One of the finest traits of the Empress was certainly her untiring charity, and her methods were always notable for the extreme delicacy of feeling which she showed in all things. It was she who caused the Viennese to realize the very decided difference which exists between men reduced to poverty through no fault of their own, and men whose destitution is the result of lazy or extravagant habits, and it was she who showed them how to treat the former as fellow-citizens who stand in need of help, and the latter as criminals deserving severe reproof if not punishment. Through her influence numberless families are now redeemed from misery, many youths are saved from sin, many men aided to begin new and prosperous lives.

Sisi visiting a Volkskueche, painting by August Mansfeld

In the year 1872 an association of 400 ladies and noblemen, belonging to the loftiest ranks of society and presided over by Elizabeth herself, was formed for the purpose of supplying wholesome dinners to the poor at the lowest possible price. Each member gave a sum of 700 florins towards the initial outlay, and with this money the first volksküchen (people’s kitchen) was opened. Today there are fifteen of these in Vienna, and in the course of the year food is sold in them to the value of more than 1,200,000 florins.

The volksküchen are large rooms, with great windows letting in both sun and air, and provided with oak tables and benches, which are kept scrupulously clean. The floor is paved with marble, and at the lower end of the hall a wooden counter serves as a division from the actual kitchen, where many cooks are at work preparing food. All classes, from poor university students to ragged-looking tramps, receive a kindly welcome.

A volksküchen (people’s kitchen) in 1868.

Every day over ten thousand persons dine in the volksküchen, and the marvelously low price at which the food is sold can only be accounted for by the huge quantities in which it is bought and prepared. The complete dinner, excellently cooked, costs two groschen, and a breakfast of coffee, bread and butter, and some kind of stew can be obtained in the early morning for one groschen. From six to nine in the evening supper is served at the cost of one groschen, and is generally composed of soup, cold meat, and pudding. The ladies and gentlemen who manage this superb association have done wonders. Eight or ten ladies belonging to the court circle make a point of being in each kitchen while the dinners are being served.

It is, one must confess, a rather touching sight to watch the lovely and aristocratic court beauties of Vienna, wearing snowy aprons over their elegant walking dresses, as they distribute the food to the poor, ill-fed wretches who crown the room. A kind smile or word of sympathy always accompanies the action. It often happens that one of these charming ministering angels grows deeply interested in the case of one or another of her guests, and thus becomes the means of doing a great deal of practical good.

It is not by a lavish and unreasonable expenditure that the Viennese secure comfort their deserving poor, but by infinite attention to details, endless care, and hearty sympathy with suffering, for in spite of their long kept up animosity against the Empress, her influence has been great even at Vienna in all matters pertaining to kindness and generosity; and this good which she has worked is certainly one of the finest monuments she has left behind her.

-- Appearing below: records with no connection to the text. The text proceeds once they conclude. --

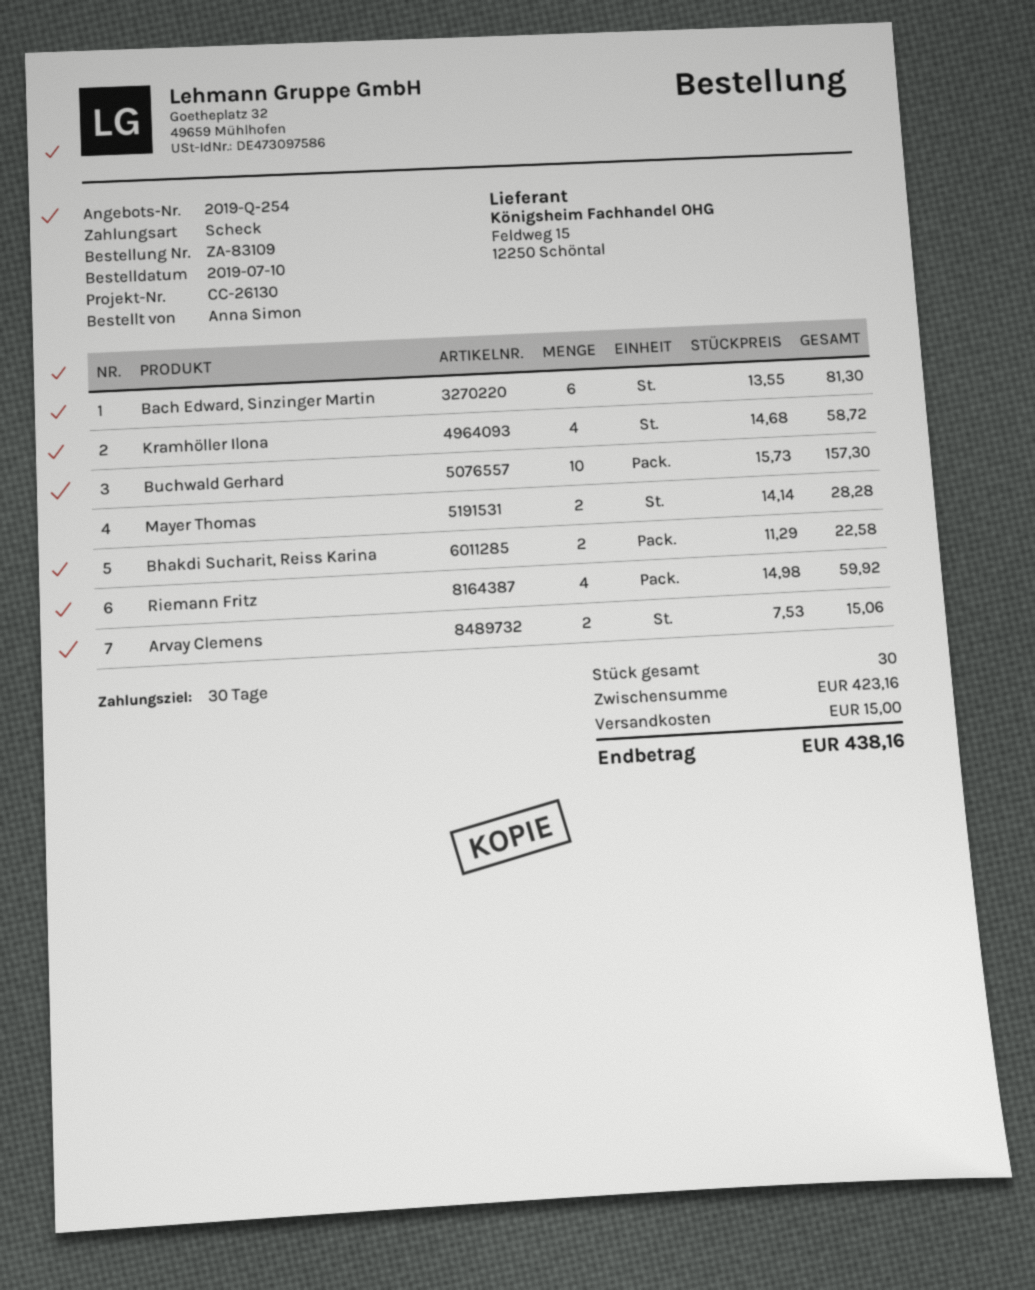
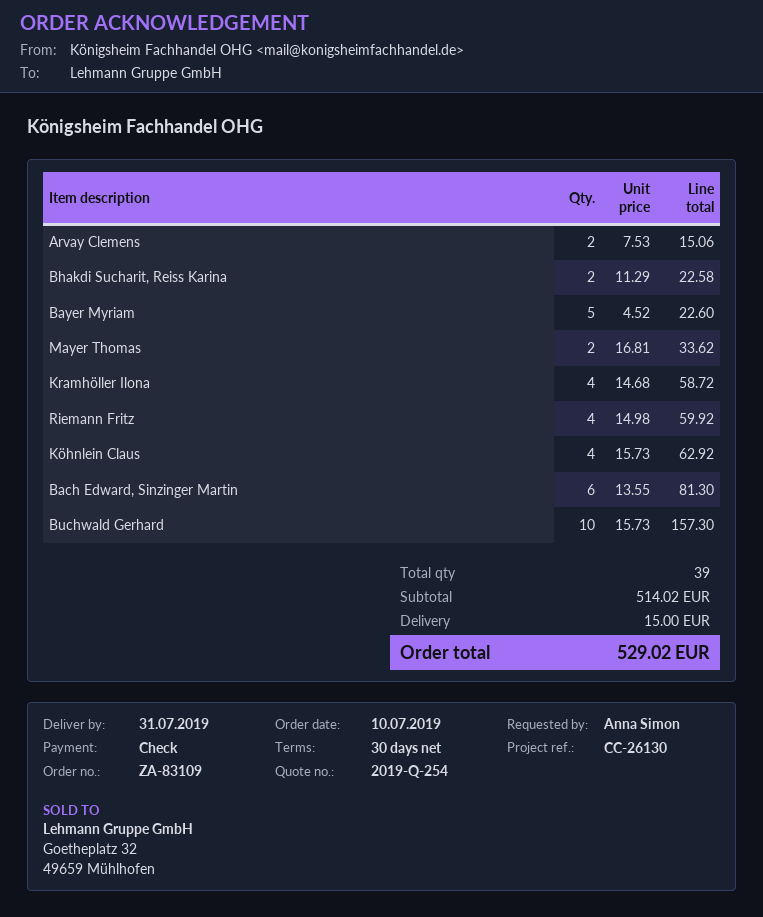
Mayer Thomas: 2 x 14.14 = 28.28 -> 2 x 16.81 = 33.62
Bayer Myriam: none -> 5 x 4.52 = 22.60
Köhnlein Claus: none -> 4 x 15.73 = 62.92
total quantity: 30 -> 39
subtotal: 423.16 -> 514.02
total: 438.16 -> 529.02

Marguerite Cunliffe-Owen, The Martyrdom of an Empress (New York: Harper & Brothers, Publishers, 1902), pp. 89-91.

Short Stories on Honor, Chivalry, and the World of Nobility—no. 201

Nobility.org Editorial comment: —

Showing affection to the lower classes, especially those in great need, is an important duty of the nobility and analogous traditional elites. This affection is the social fabric’s strongest bonding agent. While never easy, those members of the upper classes who display this affection to their social inferiors imitate the divine example of Our Lord Jesus Christ.
The strengthening of the social fabric is just a first reward the nobility receives in this life. This strengthening is nothing compared to the eternal reward, for as God promised Abraham, He will be Himself their “exceedingly great reward” in Heaven (Gen. 15:1).